* Work task
Among these records, tally each line with the word "public"; the answer is that number alone.

* Data shown
---
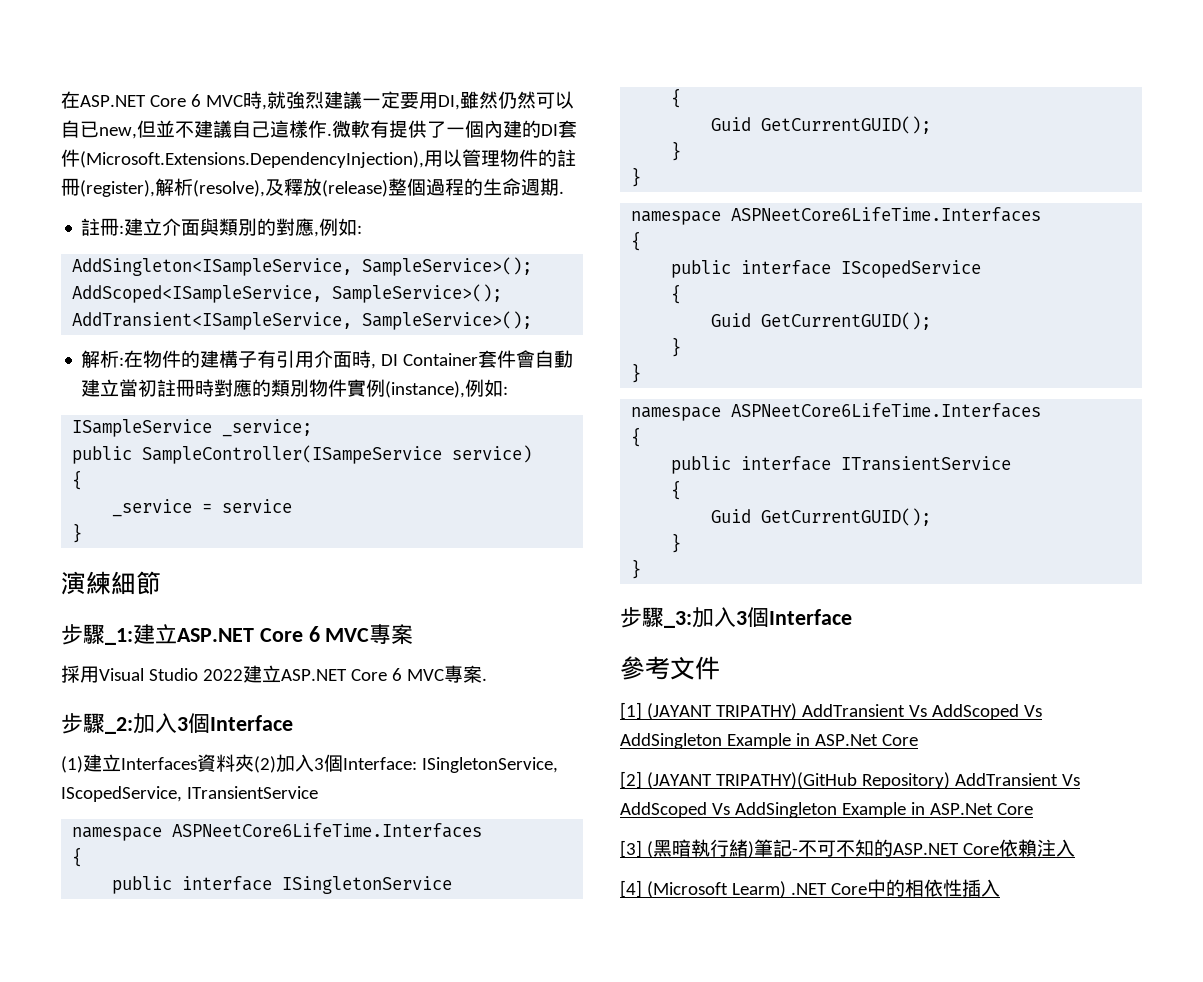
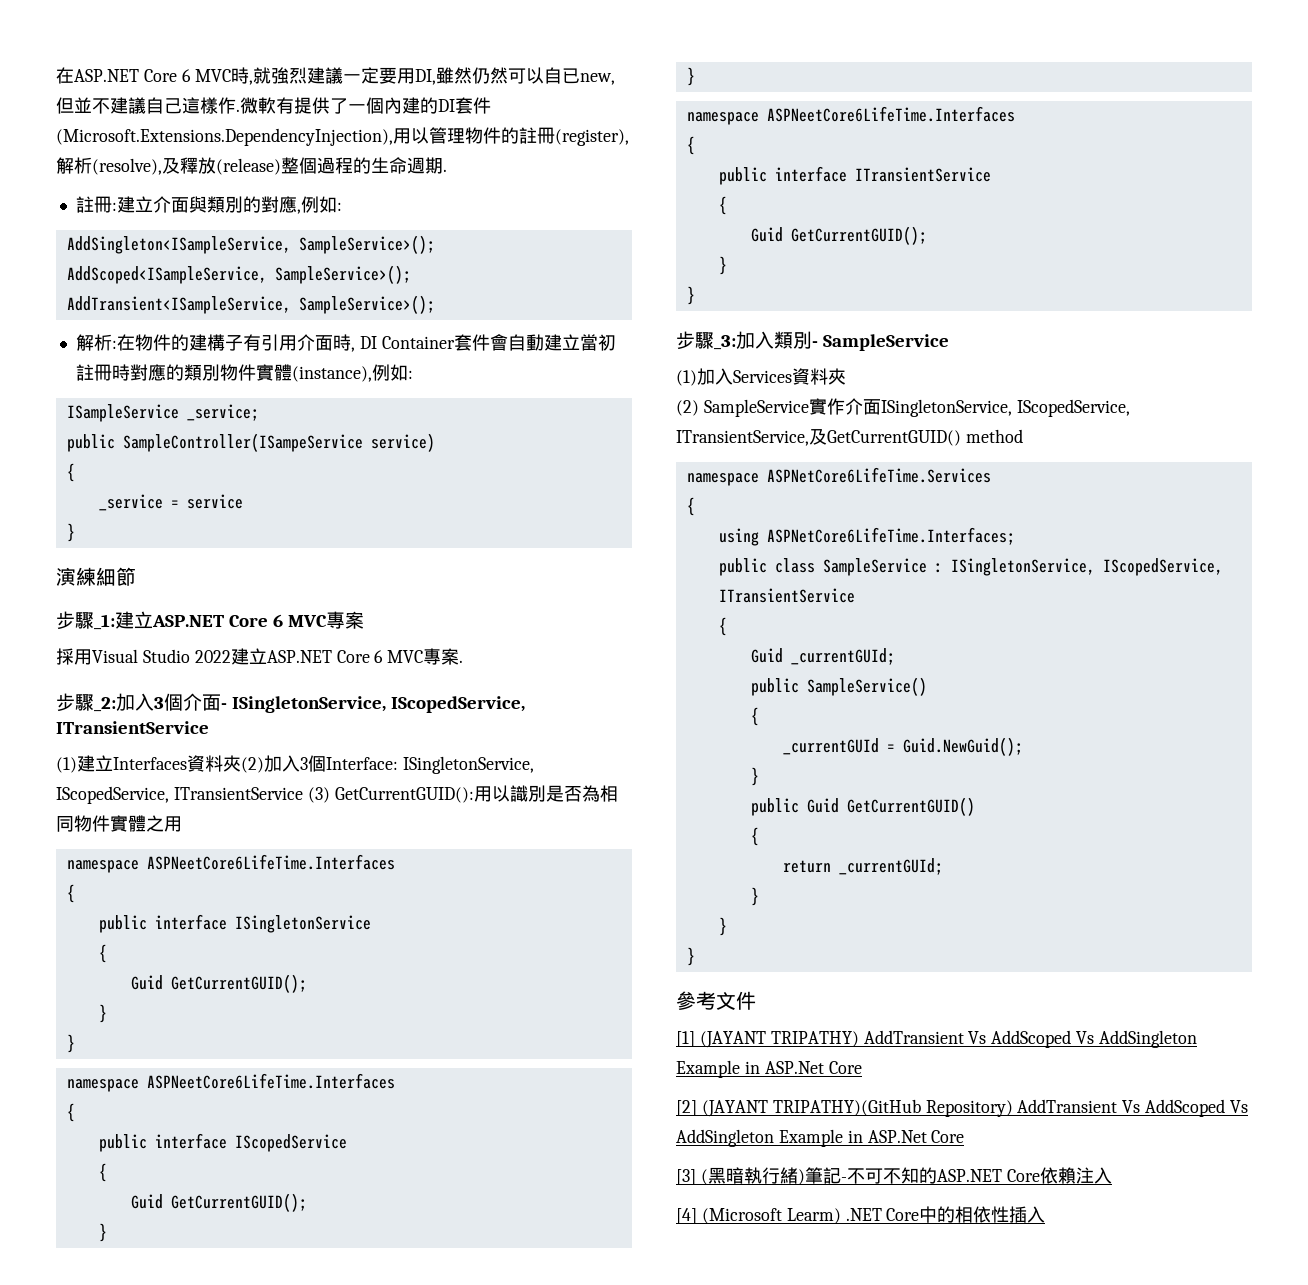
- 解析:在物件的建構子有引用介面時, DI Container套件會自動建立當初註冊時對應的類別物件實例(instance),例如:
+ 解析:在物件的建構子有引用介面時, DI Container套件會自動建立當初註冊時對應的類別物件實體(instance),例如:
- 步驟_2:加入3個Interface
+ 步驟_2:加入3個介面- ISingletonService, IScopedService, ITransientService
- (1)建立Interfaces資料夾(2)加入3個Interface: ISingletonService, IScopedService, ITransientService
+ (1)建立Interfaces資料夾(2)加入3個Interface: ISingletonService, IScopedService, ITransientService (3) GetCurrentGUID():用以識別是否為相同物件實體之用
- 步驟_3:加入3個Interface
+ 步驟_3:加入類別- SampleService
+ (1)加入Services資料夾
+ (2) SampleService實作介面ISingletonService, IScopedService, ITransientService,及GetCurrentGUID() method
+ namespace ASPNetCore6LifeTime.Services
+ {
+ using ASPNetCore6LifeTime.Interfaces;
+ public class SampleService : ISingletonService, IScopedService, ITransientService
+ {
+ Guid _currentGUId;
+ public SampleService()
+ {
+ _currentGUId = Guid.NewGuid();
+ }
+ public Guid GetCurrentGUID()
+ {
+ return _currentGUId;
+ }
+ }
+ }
---
* Exercise output
3